**ASSIGNMENT:** Below is a listing from which only part is wanted; return exactly the lines from the one with "(626, 323) none -> [82,509,130,522] [DONE]" up to and including the one with "(303, 128) none".
____________
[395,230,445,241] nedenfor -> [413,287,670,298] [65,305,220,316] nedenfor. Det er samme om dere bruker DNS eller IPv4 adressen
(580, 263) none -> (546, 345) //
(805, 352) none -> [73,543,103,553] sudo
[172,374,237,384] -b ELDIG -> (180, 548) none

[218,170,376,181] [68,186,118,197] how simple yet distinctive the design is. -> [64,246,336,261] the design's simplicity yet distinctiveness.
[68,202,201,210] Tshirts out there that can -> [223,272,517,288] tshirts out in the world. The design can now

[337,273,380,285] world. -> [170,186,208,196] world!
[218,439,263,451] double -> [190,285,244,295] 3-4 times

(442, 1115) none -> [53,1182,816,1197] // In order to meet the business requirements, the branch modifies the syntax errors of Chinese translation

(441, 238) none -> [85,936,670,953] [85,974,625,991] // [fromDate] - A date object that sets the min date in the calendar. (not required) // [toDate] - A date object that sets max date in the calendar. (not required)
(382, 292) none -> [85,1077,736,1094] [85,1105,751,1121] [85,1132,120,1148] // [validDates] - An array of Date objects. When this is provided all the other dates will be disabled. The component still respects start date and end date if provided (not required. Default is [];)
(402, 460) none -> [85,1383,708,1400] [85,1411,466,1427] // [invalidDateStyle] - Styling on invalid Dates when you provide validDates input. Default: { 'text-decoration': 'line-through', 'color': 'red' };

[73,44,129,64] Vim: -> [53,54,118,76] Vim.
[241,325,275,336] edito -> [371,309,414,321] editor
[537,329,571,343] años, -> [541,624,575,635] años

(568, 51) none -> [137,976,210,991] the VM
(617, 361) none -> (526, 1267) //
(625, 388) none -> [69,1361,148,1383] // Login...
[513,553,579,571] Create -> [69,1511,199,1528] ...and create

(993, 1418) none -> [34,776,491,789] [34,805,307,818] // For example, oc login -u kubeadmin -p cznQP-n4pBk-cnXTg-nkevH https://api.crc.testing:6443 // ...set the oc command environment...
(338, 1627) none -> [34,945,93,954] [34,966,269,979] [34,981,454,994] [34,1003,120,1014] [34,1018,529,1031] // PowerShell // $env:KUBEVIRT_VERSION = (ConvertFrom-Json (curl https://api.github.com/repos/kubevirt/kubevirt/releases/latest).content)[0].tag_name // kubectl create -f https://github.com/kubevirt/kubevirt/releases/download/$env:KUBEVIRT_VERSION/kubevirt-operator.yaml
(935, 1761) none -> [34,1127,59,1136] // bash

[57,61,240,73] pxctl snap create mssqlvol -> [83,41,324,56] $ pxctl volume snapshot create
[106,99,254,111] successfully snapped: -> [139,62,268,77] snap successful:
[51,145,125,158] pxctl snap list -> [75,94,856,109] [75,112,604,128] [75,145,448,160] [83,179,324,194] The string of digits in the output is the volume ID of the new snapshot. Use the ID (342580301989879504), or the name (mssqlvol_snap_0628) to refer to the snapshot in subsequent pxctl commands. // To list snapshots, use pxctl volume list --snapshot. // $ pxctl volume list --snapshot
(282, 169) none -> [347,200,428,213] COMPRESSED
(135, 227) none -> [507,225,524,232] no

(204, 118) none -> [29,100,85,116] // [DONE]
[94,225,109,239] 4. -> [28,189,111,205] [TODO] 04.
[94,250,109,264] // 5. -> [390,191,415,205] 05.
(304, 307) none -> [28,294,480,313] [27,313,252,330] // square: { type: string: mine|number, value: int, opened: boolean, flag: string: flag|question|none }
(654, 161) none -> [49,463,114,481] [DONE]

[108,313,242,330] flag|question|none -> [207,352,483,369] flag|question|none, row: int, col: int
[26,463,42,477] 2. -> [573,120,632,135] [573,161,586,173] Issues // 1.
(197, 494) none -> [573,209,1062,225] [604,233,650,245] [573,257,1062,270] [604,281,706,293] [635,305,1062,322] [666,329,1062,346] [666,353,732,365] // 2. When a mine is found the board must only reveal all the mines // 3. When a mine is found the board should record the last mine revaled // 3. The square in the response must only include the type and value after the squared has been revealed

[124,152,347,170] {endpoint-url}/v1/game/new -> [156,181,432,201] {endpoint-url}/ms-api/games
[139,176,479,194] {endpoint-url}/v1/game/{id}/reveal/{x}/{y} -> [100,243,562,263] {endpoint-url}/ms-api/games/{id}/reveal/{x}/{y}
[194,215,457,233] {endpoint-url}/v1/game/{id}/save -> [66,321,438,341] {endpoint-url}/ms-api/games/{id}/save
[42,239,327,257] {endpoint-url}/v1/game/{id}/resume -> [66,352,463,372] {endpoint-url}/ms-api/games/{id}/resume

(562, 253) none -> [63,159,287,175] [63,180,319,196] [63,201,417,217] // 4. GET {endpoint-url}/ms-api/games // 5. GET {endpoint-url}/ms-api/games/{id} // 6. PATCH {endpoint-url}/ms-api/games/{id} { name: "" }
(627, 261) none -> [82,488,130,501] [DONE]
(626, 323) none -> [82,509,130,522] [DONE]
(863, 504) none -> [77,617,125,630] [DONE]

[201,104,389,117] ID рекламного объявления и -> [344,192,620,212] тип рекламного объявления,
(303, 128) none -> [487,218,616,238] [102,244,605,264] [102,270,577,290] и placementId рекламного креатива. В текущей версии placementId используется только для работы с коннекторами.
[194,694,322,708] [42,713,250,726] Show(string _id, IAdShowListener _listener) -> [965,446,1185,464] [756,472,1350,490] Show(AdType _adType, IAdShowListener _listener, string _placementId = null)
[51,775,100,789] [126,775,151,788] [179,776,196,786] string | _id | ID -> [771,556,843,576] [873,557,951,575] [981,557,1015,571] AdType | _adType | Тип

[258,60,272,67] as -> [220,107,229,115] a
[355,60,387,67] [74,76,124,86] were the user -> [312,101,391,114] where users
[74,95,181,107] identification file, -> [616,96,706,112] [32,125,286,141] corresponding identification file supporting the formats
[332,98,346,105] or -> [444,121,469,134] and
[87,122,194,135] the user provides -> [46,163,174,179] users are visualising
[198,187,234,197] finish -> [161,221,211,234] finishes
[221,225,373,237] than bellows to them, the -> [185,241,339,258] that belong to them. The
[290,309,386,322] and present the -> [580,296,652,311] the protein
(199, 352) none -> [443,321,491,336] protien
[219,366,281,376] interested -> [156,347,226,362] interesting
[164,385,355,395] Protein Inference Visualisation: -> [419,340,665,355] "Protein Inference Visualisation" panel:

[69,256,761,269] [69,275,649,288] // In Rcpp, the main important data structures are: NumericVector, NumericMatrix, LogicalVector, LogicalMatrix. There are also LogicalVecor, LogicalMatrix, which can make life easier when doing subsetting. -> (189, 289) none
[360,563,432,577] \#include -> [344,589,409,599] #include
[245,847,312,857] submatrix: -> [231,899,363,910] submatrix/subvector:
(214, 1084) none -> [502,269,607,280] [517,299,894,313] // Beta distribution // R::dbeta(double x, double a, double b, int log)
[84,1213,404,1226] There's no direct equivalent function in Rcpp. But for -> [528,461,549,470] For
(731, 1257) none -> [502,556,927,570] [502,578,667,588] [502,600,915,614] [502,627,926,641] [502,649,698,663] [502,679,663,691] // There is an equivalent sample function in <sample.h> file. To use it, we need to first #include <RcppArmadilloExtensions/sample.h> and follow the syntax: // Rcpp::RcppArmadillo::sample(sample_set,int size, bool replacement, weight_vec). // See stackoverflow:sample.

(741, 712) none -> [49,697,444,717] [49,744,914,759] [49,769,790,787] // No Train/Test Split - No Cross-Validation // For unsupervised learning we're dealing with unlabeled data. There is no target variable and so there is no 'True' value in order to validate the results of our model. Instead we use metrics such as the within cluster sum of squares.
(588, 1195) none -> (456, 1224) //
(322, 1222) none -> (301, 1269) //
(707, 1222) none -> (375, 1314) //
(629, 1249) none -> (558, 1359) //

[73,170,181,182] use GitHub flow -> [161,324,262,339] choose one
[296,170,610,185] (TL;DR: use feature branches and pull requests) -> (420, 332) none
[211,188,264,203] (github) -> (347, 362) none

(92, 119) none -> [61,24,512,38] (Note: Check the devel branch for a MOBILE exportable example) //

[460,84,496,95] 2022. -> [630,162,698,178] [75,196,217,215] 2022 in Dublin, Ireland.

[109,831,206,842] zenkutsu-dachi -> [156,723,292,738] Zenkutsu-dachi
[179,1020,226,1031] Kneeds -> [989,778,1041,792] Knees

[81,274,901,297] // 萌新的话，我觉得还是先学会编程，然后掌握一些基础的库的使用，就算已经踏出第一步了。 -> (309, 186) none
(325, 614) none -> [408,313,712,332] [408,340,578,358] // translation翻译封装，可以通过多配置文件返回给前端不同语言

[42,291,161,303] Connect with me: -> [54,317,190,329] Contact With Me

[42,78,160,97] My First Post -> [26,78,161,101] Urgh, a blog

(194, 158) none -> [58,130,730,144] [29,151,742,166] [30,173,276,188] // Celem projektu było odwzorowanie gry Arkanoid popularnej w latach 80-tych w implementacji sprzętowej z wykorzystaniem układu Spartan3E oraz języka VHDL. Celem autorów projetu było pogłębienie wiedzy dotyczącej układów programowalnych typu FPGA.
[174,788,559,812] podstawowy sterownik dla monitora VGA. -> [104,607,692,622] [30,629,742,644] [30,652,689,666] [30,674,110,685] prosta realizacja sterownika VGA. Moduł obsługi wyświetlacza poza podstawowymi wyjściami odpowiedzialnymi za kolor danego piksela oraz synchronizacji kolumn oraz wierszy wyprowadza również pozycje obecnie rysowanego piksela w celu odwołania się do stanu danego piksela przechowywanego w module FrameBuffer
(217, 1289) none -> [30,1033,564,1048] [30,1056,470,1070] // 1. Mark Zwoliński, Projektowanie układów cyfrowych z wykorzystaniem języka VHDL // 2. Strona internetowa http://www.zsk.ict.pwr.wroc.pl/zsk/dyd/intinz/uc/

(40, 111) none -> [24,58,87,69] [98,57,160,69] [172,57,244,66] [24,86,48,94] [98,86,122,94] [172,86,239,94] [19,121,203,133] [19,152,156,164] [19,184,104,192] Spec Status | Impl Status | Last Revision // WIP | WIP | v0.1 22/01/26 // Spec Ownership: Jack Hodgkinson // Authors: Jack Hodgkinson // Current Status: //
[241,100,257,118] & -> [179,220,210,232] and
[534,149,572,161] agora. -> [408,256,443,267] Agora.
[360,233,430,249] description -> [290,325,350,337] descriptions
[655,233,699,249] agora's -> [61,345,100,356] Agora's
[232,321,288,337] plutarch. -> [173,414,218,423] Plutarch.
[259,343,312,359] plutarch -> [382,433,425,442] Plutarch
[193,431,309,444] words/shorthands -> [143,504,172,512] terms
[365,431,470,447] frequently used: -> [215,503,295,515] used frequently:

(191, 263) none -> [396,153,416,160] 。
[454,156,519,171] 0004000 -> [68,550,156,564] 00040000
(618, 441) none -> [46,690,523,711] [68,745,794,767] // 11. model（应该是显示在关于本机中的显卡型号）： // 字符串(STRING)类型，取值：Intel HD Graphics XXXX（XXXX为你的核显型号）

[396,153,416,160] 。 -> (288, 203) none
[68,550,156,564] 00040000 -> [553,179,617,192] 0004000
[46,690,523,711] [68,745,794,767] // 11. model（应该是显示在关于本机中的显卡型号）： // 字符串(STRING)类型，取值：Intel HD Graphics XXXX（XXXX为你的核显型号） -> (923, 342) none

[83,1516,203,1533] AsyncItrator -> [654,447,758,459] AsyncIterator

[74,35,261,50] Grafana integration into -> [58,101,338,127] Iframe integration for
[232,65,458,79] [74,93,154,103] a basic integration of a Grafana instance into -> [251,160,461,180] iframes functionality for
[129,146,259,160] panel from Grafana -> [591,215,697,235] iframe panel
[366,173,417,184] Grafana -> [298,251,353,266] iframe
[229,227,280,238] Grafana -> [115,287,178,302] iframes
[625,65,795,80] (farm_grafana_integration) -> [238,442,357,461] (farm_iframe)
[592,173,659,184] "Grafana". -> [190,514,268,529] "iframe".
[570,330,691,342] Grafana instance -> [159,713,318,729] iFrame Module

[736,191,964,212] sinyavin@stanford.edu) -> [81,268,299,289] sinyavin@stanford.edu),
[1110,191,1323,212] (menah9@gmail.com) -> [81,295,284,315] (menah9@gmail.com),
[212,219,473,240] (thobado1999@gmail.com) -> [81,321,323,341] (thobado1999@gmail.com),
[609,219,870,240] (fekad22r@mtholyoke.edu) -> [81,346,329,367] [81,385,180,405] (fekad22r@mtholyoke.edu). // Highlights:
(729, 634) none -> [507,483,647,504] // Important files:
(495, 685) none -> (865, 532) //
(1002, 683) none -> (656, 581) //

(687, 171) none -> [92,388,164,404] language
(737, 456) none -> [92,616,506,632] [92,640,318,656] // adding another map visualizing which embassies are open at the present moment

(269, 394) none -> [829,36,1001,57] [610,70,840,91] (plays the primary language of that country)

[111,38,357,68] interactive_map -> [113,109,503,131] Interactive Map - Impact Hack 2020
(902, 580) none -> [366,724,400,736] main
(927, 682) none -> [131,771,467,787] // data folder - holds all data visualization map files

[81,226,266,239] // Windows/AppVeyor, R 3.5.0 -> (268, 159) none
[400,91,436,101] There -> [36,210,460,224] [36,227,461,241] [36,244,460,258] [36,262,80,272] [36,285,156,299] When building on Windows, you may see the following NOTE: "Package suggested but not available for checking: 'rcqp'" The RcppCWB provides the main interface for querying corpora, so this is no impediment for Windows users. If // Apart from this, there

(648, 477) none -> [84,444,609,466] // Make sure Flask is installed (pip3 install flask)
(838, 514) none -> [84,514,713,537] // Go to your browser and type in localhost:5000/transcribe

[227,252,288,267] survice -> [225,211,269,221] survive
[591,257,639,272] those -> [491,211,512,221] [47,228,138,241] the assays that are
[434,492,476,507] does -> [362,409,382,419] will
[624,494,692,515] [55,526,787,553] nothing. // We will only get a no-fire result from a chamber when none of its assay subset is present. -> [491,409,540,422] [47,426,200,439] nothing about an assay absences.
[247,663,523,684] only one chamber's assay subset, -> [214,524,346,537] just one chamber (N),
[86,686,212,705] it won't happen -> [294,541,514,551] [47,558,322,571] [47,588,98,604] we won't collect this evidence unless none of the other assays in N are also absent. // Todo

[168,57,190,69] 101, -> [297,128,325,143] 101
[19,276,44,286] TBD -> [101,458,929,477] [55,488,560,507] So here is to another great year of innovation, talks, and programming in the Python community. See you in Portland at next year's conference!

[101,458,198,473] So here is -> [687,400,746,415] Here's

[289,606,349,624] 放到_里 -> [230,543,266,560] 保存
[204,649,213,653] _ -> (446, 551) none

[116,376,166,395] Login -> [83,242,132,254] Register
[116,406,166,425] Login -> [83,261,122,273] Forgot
____________
**WORKED SOLUTION:**
(626, 323) none -> [82,509,130,522] [DONE]
(863, 504) none -> [77,617,125,630] [DONE]

[201,104,389,117] ID рекламного объявления и -> [344,192,620,212] тип рекламного объявления,
(303, 128) none -> [487,218,616,238] [102,244,605,264] [102,270,577,290] и placementId рекламного креатива. В текущей версии placementId используется только для работы с коннекторами.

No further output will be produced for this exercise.